> [Exercise]: For the data below, work out how many lines contain the word "here" and supply only that number.

____ Data excerpts

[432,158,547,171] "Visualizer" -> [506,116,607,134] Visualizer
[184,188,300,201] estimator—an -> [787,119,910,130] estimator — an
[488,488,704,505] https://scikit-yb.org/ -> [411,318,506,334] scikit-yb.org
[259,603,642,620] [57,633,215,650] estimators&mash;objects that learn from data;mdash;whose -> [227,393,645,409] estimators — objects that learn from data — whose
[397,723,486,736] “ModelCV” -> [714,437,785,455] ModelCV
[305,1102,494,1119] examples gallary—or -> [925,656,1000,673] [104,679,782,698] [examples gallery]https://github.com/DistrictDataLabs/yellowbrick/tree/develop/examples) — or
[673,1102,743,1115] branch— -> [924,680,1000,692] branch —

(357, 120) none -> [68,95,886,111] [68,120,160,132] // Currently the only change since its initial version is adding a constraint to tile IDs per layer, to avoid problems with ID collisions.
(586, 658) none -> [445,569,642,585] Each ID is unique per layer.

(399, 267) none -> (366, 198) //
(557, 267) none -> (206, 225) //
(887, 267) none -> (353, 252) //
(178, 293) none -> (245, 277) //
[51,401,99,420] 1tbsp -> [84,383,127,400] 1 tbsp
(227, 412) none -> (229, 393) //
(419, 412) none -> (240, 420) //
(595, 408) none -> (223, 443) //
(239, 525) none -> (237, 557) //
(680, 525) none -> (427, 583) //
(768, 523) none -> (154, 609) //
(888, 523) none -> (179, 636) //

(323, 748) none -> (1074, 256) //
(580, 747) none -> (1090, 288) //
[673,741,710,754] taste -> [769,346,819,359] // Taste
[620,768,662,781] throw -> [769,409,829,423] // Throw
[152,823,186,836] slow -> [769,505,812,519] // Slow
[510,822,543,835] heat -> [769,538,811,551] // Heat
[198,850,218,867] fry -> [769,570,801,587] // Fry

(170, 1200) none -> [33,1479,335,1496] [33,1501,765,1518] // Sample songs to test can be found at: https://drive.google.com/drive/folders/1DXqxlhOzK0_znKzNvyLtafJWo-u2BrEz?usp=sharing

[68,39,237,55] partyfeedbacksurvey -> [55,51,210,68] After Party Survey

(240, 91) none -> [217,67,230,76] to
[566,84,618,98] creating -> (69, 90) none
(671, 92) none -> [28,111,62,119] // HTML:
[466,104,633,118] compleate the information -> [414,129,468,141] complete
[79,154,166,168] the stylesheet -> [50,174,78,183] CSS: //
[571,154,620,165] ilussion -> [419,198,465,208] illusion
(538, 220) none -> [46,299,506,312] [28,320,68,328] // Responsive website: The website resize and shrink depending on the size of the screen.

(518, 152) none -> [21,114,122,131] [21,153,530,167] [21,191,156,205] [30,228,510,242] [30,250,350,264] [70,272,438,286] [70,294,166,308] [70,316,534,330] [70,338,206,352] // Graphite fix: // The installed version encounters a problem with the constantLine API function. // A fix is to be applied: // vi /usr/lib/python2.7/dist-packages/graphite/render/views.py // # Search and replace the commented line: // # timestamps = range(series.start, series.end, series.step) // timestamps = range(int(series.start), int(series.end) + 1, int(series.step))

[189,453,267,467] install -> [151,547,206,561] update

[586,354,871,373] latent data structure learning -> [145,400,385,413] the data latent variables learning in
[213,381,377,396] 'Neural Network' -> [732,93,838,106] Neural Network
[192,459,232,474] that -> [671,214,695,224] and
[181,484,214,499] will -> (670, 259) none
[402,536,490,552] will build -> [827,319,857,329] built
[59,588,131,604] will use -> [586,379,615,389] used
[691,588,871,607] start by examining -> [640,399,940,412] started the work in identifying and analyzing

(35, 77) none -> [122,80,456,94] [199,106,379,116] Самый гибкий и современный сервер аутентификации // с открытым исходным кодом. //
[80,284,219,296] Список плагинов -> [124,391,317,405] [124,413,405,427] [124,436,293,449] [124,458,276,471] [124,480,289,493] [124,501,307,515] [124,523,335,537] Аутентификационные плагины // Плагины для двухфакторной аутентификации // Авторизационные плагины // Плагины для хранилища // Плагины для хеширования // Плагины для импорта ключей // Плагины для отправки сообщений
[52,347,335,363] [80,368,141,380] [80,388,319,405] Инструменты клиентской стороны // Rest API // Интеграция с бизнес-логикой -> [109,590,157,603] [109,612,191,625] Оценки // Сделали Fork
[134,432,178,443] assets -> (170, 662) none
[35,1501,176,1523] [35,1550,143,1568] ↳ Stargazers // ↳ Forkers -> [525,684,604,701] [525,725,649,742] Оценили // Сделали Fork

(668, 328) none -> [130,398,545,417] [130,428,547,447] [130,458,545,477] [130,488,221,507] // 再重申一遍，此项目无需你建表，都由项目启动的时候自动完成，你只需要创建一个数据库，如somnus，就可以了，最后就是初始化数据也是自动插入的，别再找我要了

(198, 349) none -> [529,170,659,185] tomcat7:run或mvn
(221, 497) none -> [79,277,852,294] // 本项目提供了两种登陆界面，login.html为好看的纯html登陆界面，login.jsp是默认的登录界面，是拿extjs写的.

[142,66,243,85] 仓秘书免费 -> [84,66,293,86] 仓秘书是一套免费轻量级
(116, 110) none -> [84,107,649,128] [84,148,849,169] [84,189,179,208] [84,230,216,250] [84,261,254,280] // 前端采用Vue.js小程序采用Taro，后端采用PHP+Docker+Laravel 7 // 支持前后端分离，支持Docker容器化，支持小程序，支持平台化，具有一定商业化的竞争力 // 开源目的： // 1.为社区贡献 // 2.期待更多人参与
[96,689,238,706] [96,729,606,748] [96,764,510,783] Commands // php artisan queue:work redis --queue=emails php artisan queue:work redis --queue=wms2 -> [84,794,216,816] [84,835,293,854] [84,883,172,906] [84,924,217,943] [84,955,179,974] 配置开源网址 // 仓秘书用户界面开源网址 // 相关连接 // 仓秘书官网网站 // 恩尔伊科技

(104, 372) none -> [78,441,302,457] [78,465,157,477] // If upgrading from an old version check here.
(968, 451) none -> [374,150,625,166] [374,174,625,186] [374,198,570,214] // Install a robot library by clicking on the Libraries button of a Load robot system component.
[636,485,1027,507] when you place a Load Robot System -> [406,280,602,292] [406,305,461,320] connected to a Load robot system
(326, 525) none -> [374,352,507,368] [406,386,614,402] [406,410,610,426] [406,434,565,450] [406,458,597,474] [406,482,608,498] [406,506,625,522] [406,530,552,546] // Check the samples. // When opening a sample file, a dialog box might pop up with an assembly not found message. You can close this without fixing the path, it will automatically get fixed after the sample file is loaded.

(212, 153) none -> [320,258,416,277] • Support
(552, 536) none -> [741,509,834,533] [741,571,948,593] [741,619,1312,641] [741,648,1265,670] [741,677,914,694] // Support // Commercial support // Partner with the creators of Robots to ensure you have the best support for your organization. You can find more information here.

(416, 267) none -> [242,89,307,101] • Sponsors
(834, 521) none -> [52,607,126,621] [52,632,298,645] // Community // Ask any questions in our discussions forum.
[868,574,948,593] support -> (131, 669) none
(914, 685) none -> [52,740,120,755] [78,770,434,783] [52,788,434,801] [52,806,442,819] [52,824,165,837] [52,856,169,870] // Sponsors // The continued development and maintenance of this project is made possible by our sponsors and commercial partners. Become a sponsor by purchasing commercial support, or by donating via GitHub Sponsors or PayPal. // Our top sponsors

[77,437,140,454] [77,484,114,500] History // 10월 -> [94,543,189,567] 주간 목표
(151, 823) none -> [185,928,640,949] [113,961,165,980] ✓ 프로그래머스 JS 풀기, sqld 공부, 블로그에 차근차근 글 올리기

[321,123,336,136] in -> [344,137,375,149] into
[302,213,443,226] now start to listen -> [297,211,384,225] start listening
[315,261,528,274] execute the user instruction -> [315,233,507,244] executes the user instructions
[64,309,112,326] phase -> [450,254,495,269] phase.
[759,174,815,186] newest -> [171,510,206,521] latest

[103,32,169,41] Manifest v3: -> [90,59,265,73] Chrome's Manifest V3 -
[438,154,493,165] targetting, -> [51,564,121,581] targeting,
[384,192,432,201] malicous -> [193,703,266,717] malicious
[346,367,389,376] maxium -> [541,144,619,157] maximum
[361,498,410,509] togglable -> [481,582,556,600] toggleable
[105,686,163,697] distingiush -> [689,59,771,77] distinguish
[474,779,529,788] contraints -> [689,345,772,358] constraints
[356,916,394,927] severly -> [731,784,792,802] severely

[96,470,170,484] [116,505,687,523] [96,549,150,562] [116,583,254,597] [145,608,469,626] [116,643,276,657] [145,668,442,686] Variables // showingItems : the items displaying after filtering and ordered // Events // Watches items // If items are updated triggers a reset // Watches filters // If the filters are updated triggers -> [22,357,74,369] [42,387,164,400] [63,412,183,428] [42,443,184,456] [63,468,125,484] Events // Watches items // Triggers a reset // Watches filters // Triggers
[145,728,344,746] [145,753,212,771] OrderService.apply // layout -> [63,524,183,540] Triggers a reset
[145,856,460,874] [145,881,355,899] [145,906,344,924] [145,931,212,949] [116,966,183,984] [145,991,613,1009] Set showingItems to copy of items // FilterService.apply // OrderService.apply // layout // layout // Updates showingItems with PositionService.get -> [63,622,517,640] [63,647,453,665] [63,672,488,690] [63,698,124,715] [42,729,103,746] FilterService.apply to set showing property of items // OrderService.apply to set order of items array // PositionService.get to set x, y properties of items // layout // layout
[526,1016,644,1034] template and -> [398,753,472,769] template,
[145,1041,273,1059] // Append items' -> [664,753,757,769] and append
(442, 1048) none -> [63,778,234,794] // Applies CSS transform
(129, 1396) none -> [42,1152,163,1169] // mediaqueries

________

> [Result for this exercise]: 2